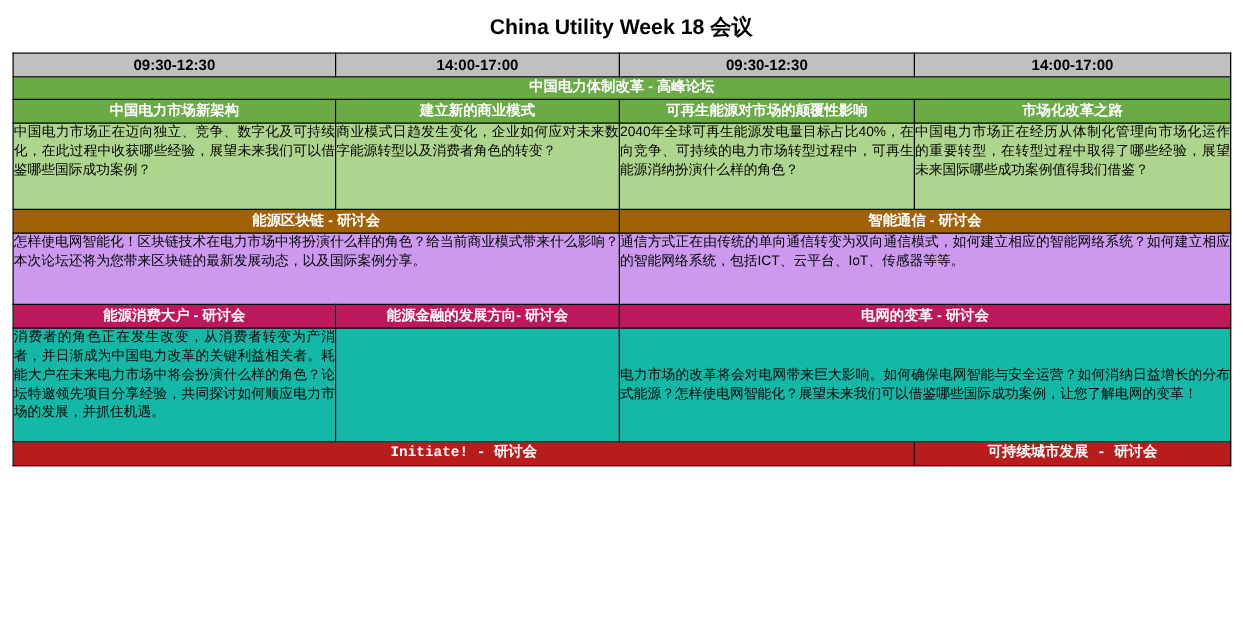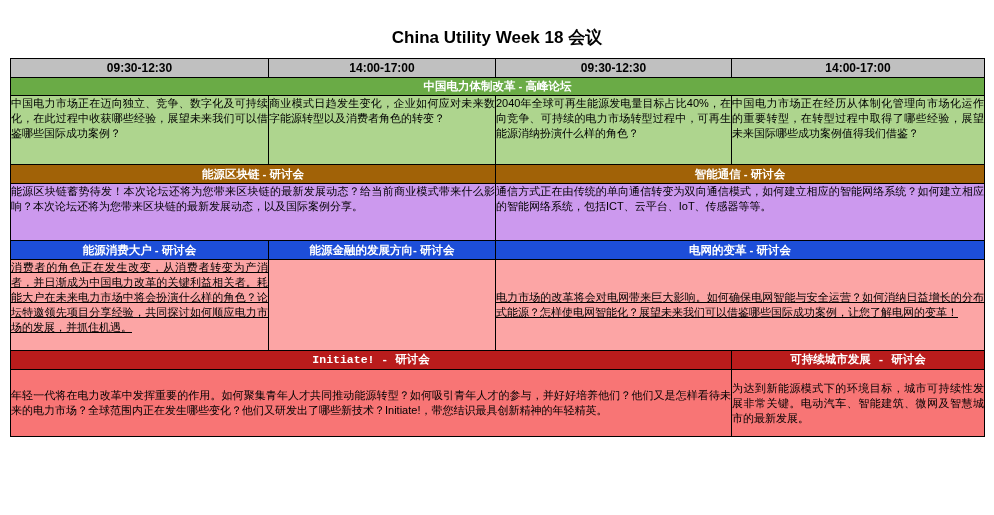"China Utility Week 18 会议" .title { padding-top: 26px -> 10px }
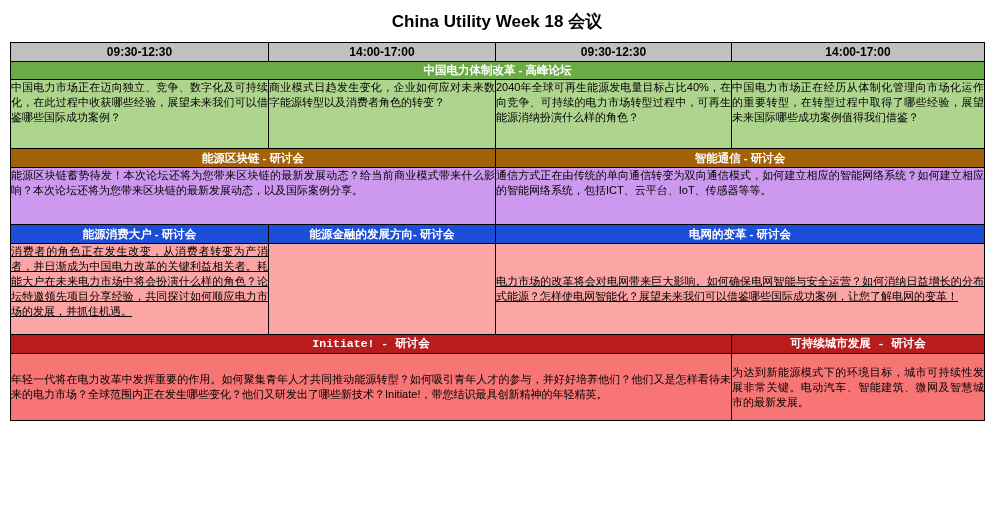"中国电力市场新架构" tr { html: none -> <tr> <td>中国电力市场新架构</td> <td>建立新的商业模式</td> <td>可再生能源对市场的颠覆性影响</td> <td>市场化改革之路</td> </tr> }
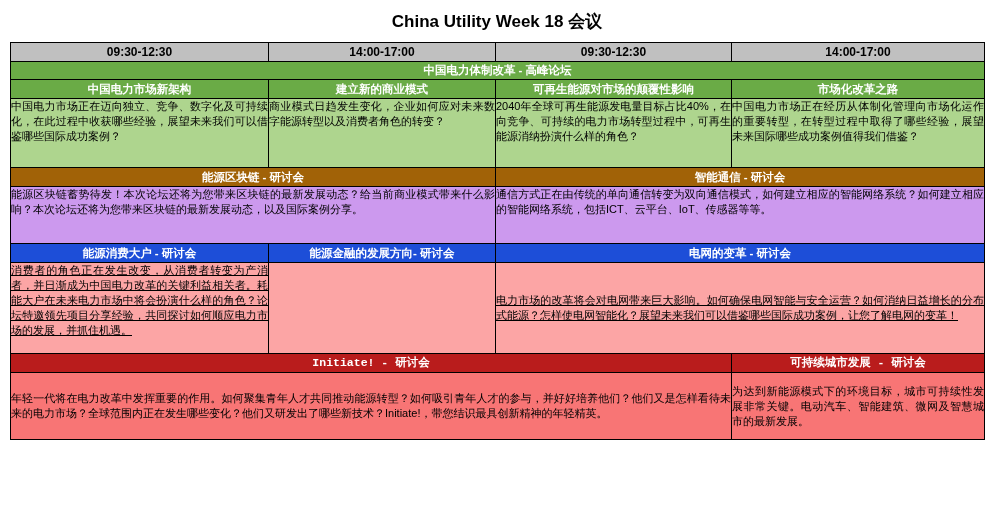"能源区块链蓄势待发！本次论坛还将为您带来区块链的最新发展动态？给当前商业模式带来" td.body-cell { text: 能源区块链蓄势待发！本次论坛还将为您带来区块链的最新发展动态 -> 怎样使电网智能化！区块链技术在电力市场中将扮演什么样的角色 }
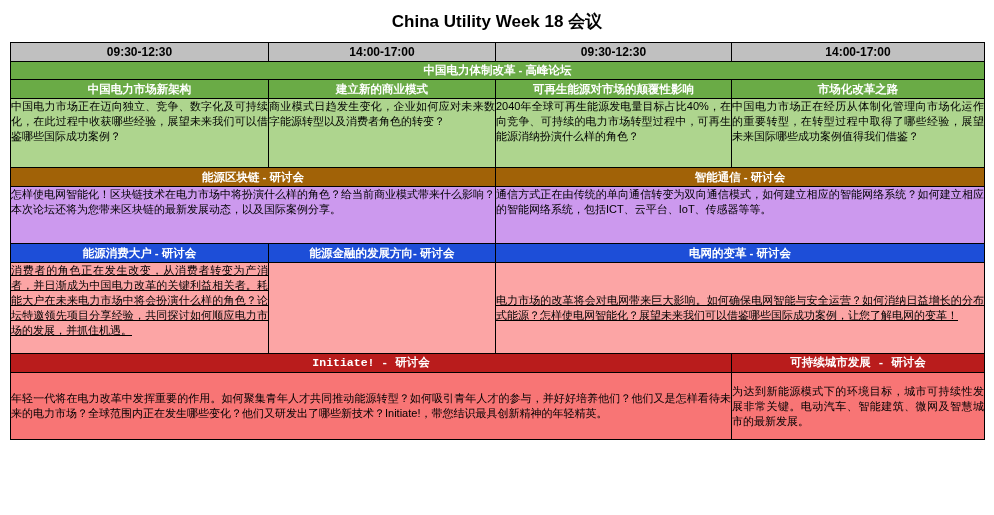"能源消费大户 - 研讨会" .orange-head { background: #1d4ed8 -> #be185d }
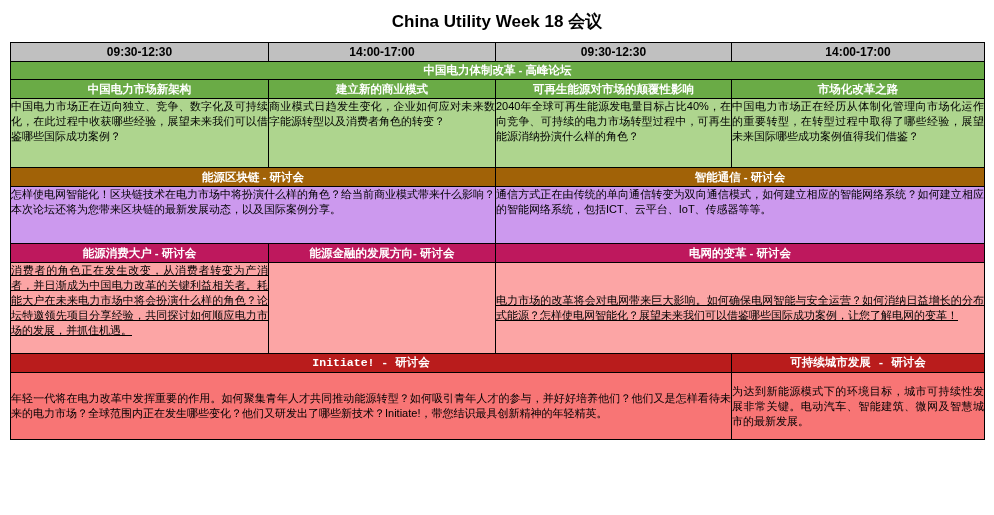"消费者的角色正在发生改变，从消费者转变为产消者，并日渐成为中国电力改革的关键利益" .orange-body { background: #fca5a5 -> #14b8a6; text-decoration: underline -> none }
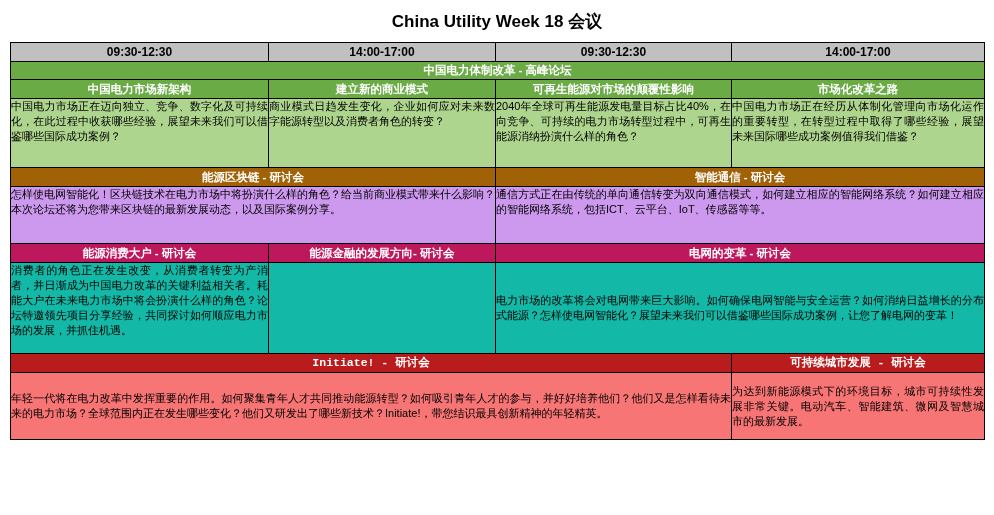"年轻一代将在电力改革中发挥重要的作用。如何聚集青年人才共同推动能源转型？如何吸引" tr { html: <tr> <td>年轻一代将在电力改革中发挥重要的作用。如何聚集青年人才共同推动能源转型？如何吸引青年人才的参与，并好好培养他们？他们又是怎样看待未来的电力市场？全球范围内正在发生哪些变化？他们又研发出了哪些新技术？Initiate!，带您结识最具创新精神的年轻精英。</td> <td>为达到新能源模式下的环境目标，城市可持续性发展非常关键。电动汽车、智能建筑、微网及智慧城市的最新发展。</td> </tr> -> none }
###
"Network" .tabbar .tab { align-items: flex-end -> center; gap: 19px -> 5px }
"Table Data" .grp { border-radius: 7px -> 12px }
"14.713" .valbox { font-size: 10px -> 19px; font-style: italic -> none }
###
Task directions:
Your answer must consist solely of the lines above between the line holding "align-items: flex-end ->" and the line holding "font-size: 10px ->", inclusive, copied exactly.

Output:
"Network" .tabbar .tab { align-items: flex-end -> center; gap: 19px -> 5px }
"Table Data" .grp { border-radius: 7px -> 12px }
"14.713" .valbox { font-size: 10px -> 19px; font-style: italic -> none }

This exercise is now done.